Truth, however, is that they aren't.

Why do we practice them this way then? I have actually given the answer to this question a couple of posts ago when I discussed the three elements in martial arts. Now those techniques are supposed to develop power when practiced regularly. As for technique itself, you really have to find that element in the technique that makes it work, preserve it and make it a part of you and discard the inessential bits that are not necessary. I really don't give a flying f*#k about whether my fist is level with my shoulder in the parry that I actually use to deflect my opponent's punch or that my shoulders are not square when I punch into his sternum.

What I do care about is that my blows have the necessary speed and power, that my footwork and body positioning is efficient and that I am not creating unnecessary openings.

The fact is- whatever style you learn is just part of what enables you to defend yourself. Your style may not encourage ducking, jumping, hooking or whatever else, but discarding those movements may cost you your life. Instead- you should incorporate such natural movements into your arsenal in order to make them work for you, rather than against you.

For example- I used to get angry at myself for turning away from my opponent in karate matches when I was under attack. And yes- because it was not part of my arsenal it only put me in more danger. Later on, however, having learnt spinning attacks and defenses I have found that this way of moving can actually surprise the opponent and unlock options such as spinning backfists, reverse elbow strikes and spinning kicks.

I'll close this post by saying that learning traditional techniques of any style is essential, but when the time comes to defend yourself- do what it takes instead of trying to fit this or that move in somewhere. If you take this approach you'll find that the technique will show up by itself when it is needed.    

Sunday, 9 March 2014

Berserker and Sage- The Yang and Yin personalities in the martial arts

Yang and Yin feature in the tactical as well as the psychological aspect of the martial arts. At least for the Chinese martial arts, as I have no idea what is being taught in other systems...

For the purpose of this post Yin refers to a calm, yielding disposition, whereas Yang refers to an aggressive, proactive nature.

In history two types of warrior have each exhibited the characteristics of Yang and Yin. I'll refer to them as the Berserker and the Sage. 

The Berserker

In ancient times the Berserker was a zealot warrior who worked himself up into a state of fearless aggression. For this purpose they were known to wear bear skins, sharpen their teeth and growled like animals.

A typical berserker ritual that we see to this day is the All Blacks' Haka which is known to all rugby fans.

Whatever the technique or ritual used- the berserker state is a result of Yang energy being raised and the objective of destroying the enemy takes priority over all else- even personal safety. We witness a manifestation of the berserker state where a karateka kiais loudly when he breaks a board or tile.

In order to learn how to raise Yang energy you are welcome to mail me.

The berserker state transforms a person into a ruthless fighting machine. Mastering it helps to dispel fear in times of danger to enable one to act.

The Sage

I use this term to refer to fighters like Aikido and Taijiquan exponents who use a calm and yielding approach to avoid attacks and to subdue an attacker.
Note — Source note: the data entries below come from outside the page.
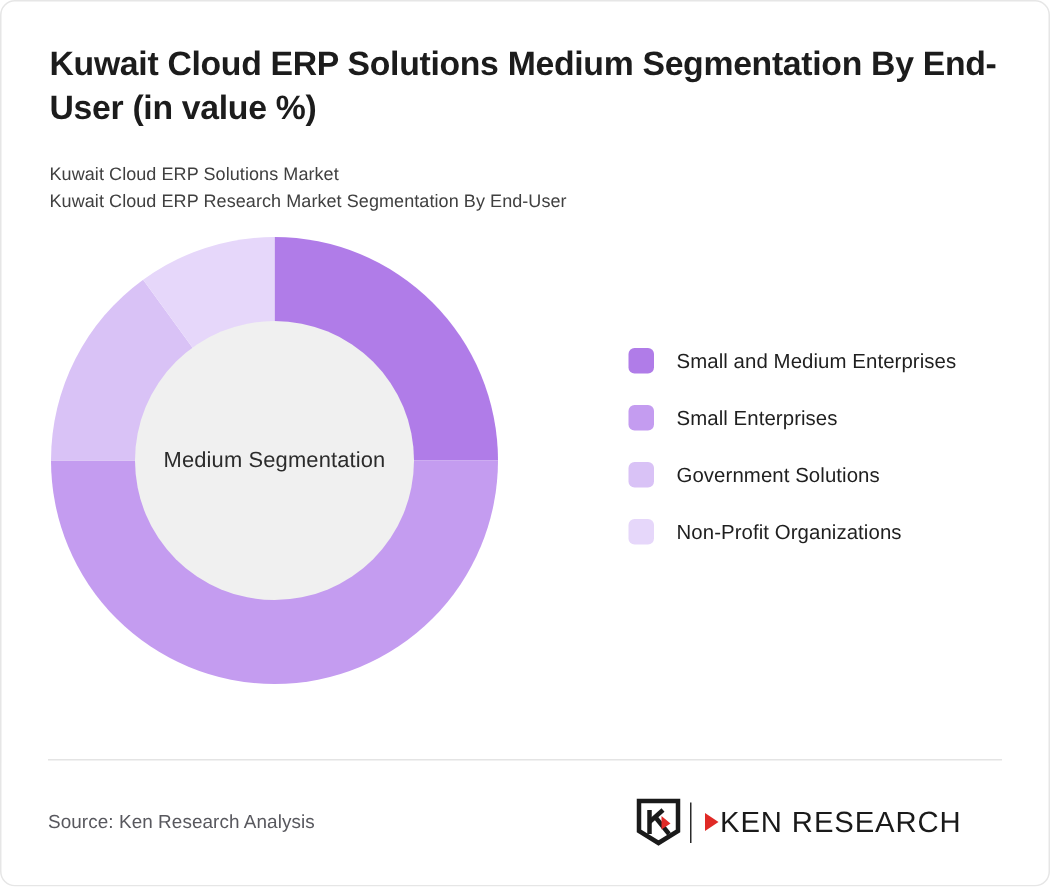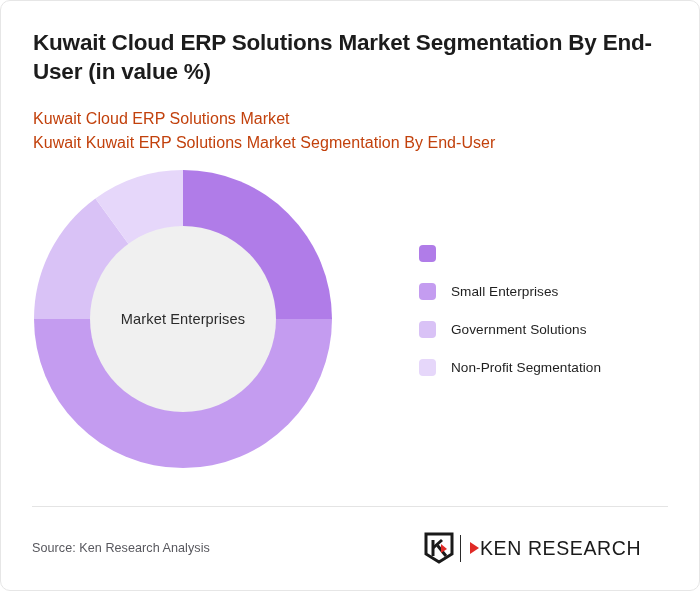--- a/index.html
+++ b/index.html
@@ -151,7 +151,7 @@
 <div class="card">
 
   <div class="header">
-    <h1 class="chart-title">Kuwait Cloud ERP Solutions Market Segmentation By End-User (in value %)</h1>
+    <h1 class="chart-title">Kuwait Cloud ERP Solutions Medium Segmentation By End-User (in value %)</h1>
     <div class="subtitles">
       <div class="subtitle">Kuwait Cloud ERP Solutions Market</div>
       <div class="subtitle">Kuwait Kuwait ERP Solutions Market Segmentation By End-User</div>

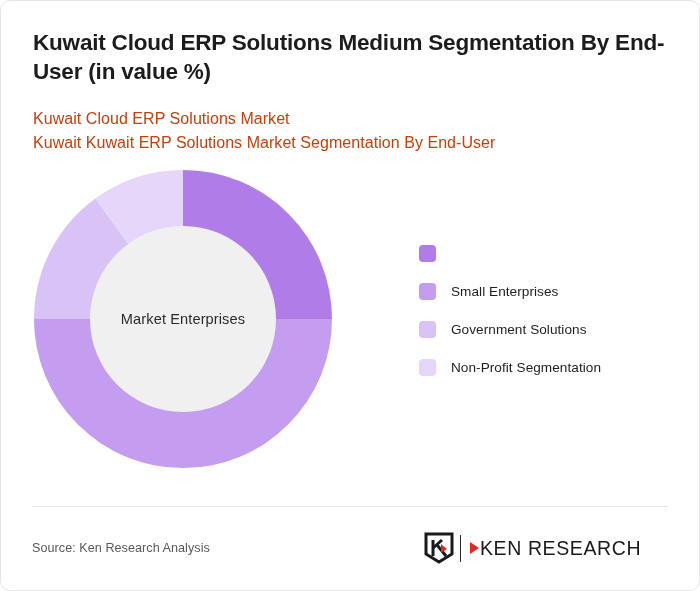--- a/index.html
+++ b/index.html
@@ -37,8 +37,8 @@
     margin-top: 20px;
   }
   .subtitle {
-    font-size: 16px;
-    color: #c2410c;
+    font-size: 12px;
+    color: #404040;
     line-height: 1.55;
     letter-spacing: 0.05px;
   }

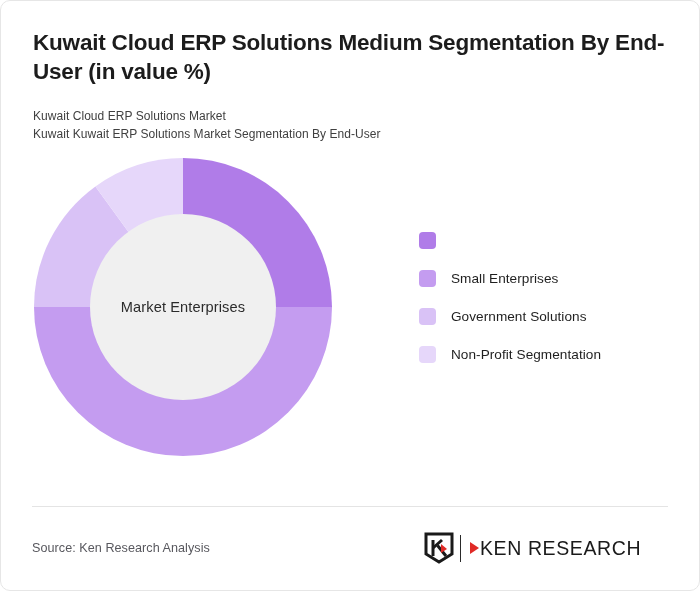--- a/index.html
+++ b/index.html
@@ -154,7 +154,7 @@
     <h1 class="chart-title">Kuwait Cloud ERP Solutions Medium Segmentation By End-User (in value %)</h1>
     <div class="subtitles">
       <div class="subtitle">Kuwait Cloud ERP Solutions Market</div>
-      <div class="subtitle">Kuwait Kuwait ERP Solutions Market Segmentation By End-User</div>
+      <div class="subtitle">Kuwait Cloud ERP Research Market Segmentation By End-User</div>
     </div>
   </div>
 

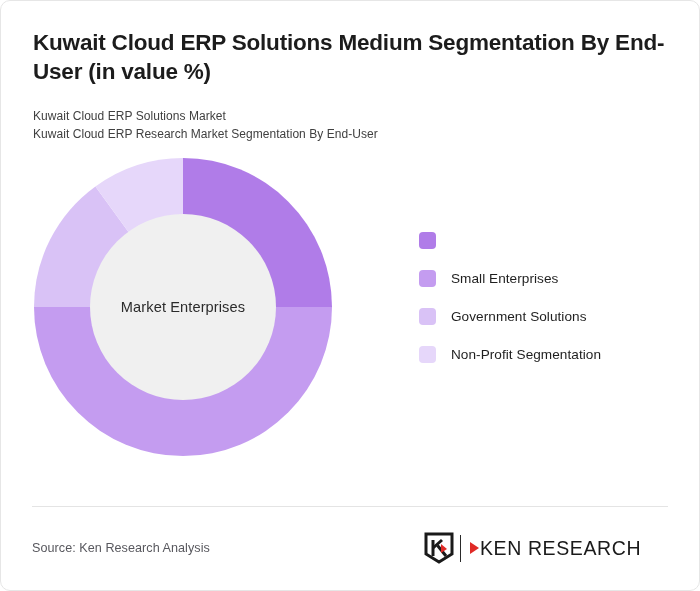--- a/index.html
+++ b/index.html
@@ -178,6 +178,7 @@
     <div class="legend" id="legend">
         <div class="legend-item">
           <span class="legend-swatch" style="background: rgb(176, 124, 232);"></span>
+          <span class="legend-label">Small and Medium Enterprises</span>
         </div>
         <div class="legend-item">
           <span class="legend-swatch" style="background: rgb(196, 156, 240);"></span>

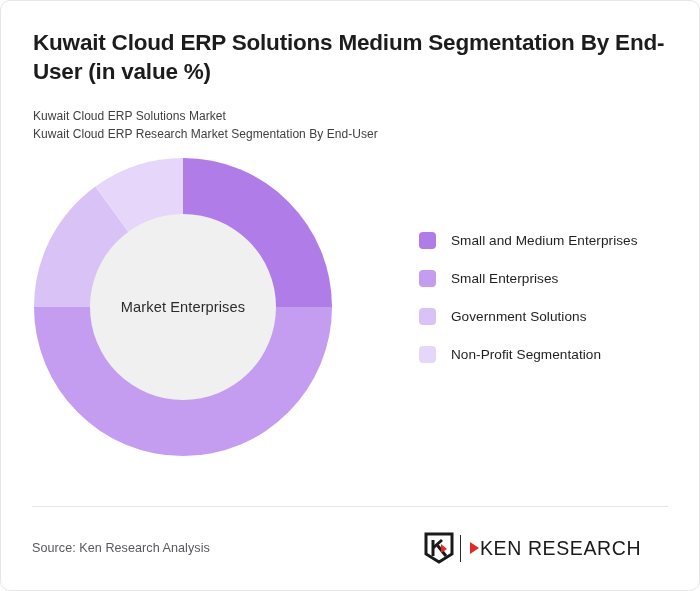--- a/index.html
+++ b/index.html
@@ -171,7 +171,7 @@
         <circle cx="149" cy="149" r="93" id="donut-hole" fill="#f0f0f0"></circle>
       </svg>
       <div class="donut-center-label">
-        <span>Market Enterprises</span>
+        <span>Medium Segmentation</span>
       </div>
     </div>
 

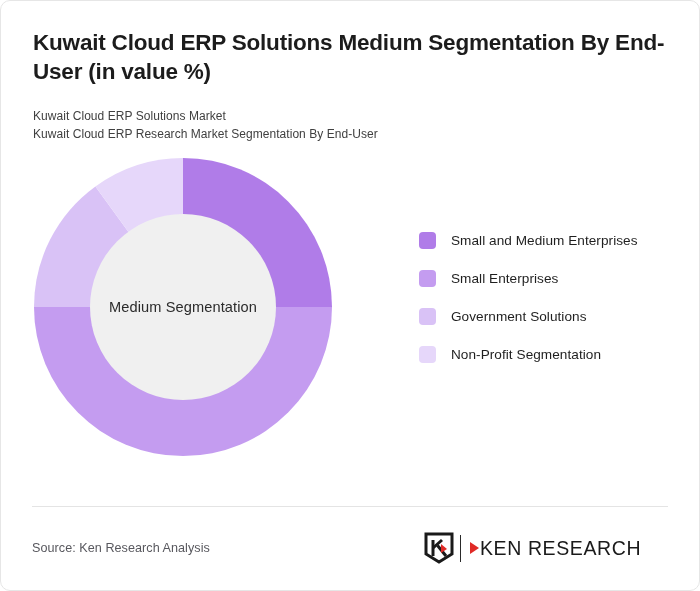--- a/index.html
+++ b/index.html
@@ -190,7 +190,7 @@
         </div>
         <div class="legend-item">
           <span class="legend-swatch" style="background: rgb(230, 215, 250);"></span>
-          <span class="legend-label">Non-Profit Segmentation</span>
+          <span class="legend-label">Non-Profit Organizations</span>
         </div>
       </div>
This state is achieved by lowering qi to the abdomen. The calm state encourages the devising of tactics. Movement in a one-on-one situation is more reactive than proactive. Further- effort spent is entirely proportional to the attack being faced at a given moment.

Lastly- The Master

One only has to see an overly aggressive opponent being subdued by a yielding fighter who uses that opponent's attack against him- or an overly passive opponent being overcome by a fighter who actually steps in to act- to know that a balance between the two is essential. If this balance was easily attainable it would not be considered the level of mastery.

By learning both approaches, identifying one's position on the balancing scales and applying the appropriate technique to rectify imbalances one can attain mastery over himself and any situation.